Ebenso teile ich vermutlich mit den meisten Menschen, die Erfahrung und das Wissen, dass es „hinter den Kulissen“ nicht immer so ist, wie der Anschein, der äußerlich aufrechterhalten wird.
Tatsächlich aber will ich, wie fast alle Menschen, nicht nur den Eindruck erwecken, sondern wirklich in Ordnung sein – auch wenn nicht jeder Fehltritt an die große Glocke gehängt werden braucht.

Es ist ein ziemlich großes Kompliment, wenn man von jemanden sagt:  Die ist schwer in Ordnung!

Wie kann ich ein Mensch werden, der „in Ordnung“ ist? Einer, auf den man sich verlassen kann, der andere versteht, der weiß, was anderen und ihm selbst gut tut, der sich nicht gehen und treiben lässt?

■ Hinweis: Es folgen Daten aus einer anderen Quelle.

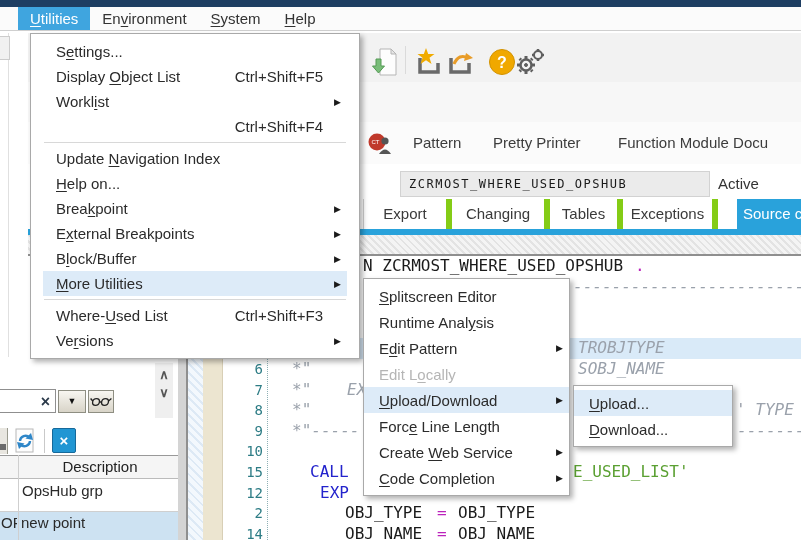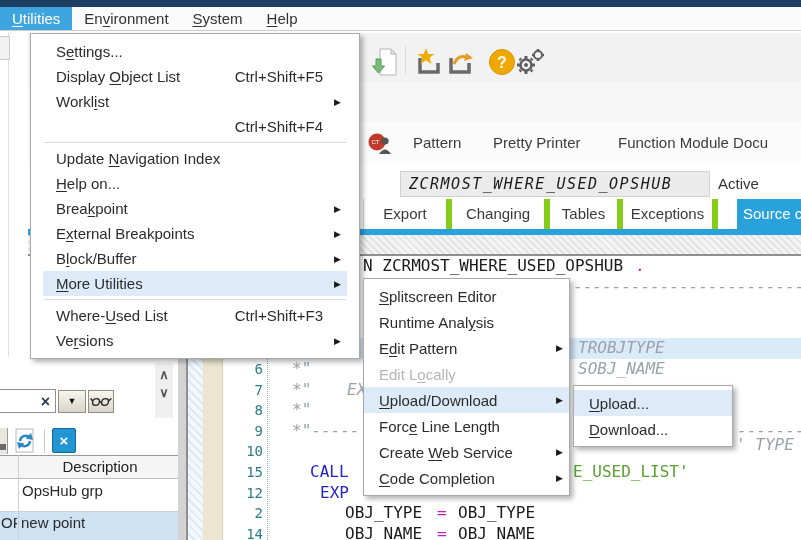"Utilities" .menubar { padding-left: none -> 18px }
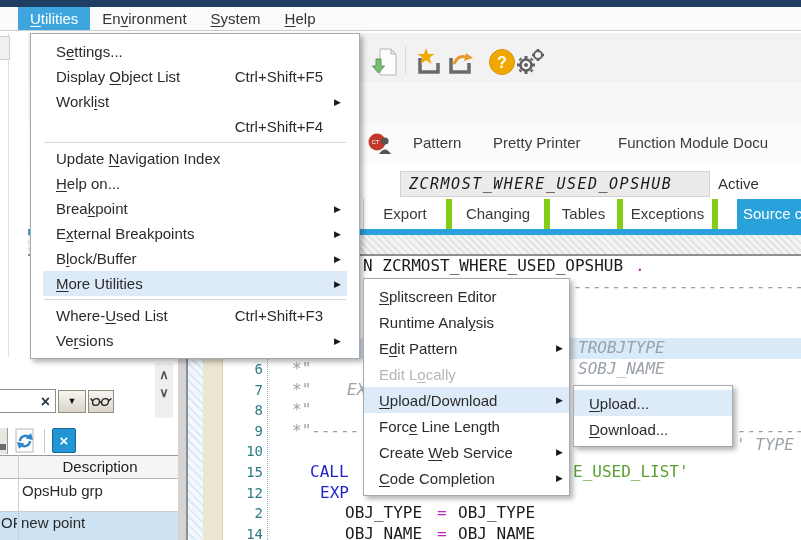"ZCRMOST_WHERE_USED_OPSHUB" .grayfield { font-size: 15px -> 12px; font-style: italic -> none }
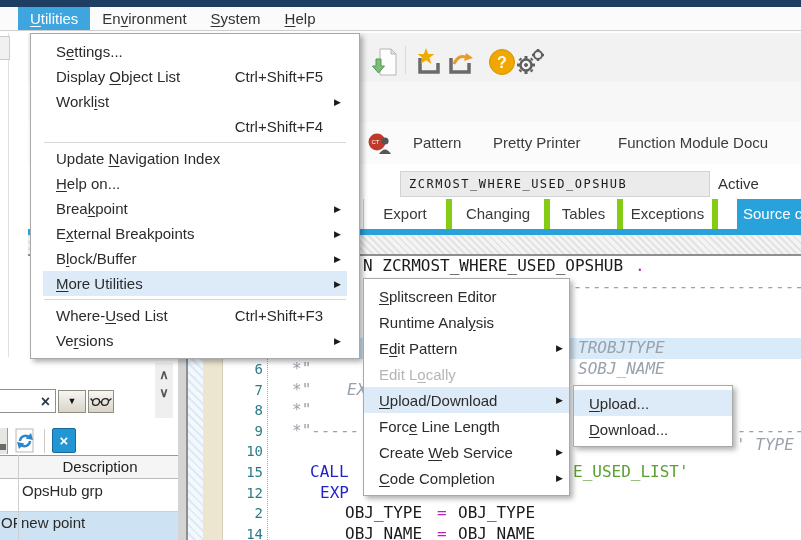"' TYPE" span.fr { margin-top: 35px -> none }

Das Markusevangelium nennt solche Menschen rein, es sind Menschen die mit sich, die den Mitmenschen und mit Gott im Reinen sind.
Das kann nicht von außen in den Menschen hinein kommen, sondern das muss im Inneren des Menschen in seinem Herzen heranreifen und groß werden.
Da seinen Jüngern Unreinheit vorgeworfen wird und die Missachtung der Überlieferung vorgehalten wird, beschreibt Jesus den Zusammenhang vom schlechten her: aus dem Inneren des Menschen kommen die bösen Gedanken, die den anderen und seine Bedürfnisse und Ehre missachten.

Wenn ich in Ordnung sein möchte, muss ich also auf mein Inneres achten, muss ich darauf achten, dass ich gute Gedanken habe:
Ich muss mein Herz, meine Seele trainieren und üben, dass ich voll Respekt vor dem Anderen und seinen Bedürfnissen und seiner Ehre bin.

Wie kann ich das üben?
Voraussetzung ist natürlich der Glaube, das Vertrauen in Gott, den Ursprung und die Quelle des Lebens, der seine Geschöpfe liebt und will, dass sie heil werden.

Weil ich üben will, nehme ich mit etwas ganz bestimmtes vor:  ich suche mir einen Menschen aus, gegenüber dem ich mich ganz besonders bemühen will, ihn, seine Bedürfnisse und seine Ehre zu achten. Und nun geht es los, dass ich mein Verhalten, meine Gesten und meine Sätze so gestalte.
Je schwerer die Aufgabe, desto länger werde ich üben müssen.
Desto öfter wird es nötig sein, dass ich inne halte,  dass ich Gottes guter Kraft in meinem Inneren Raum schaffe und wieder anfange.

Denn aus dem Inneren des Menschen kommen die guten Gedanken!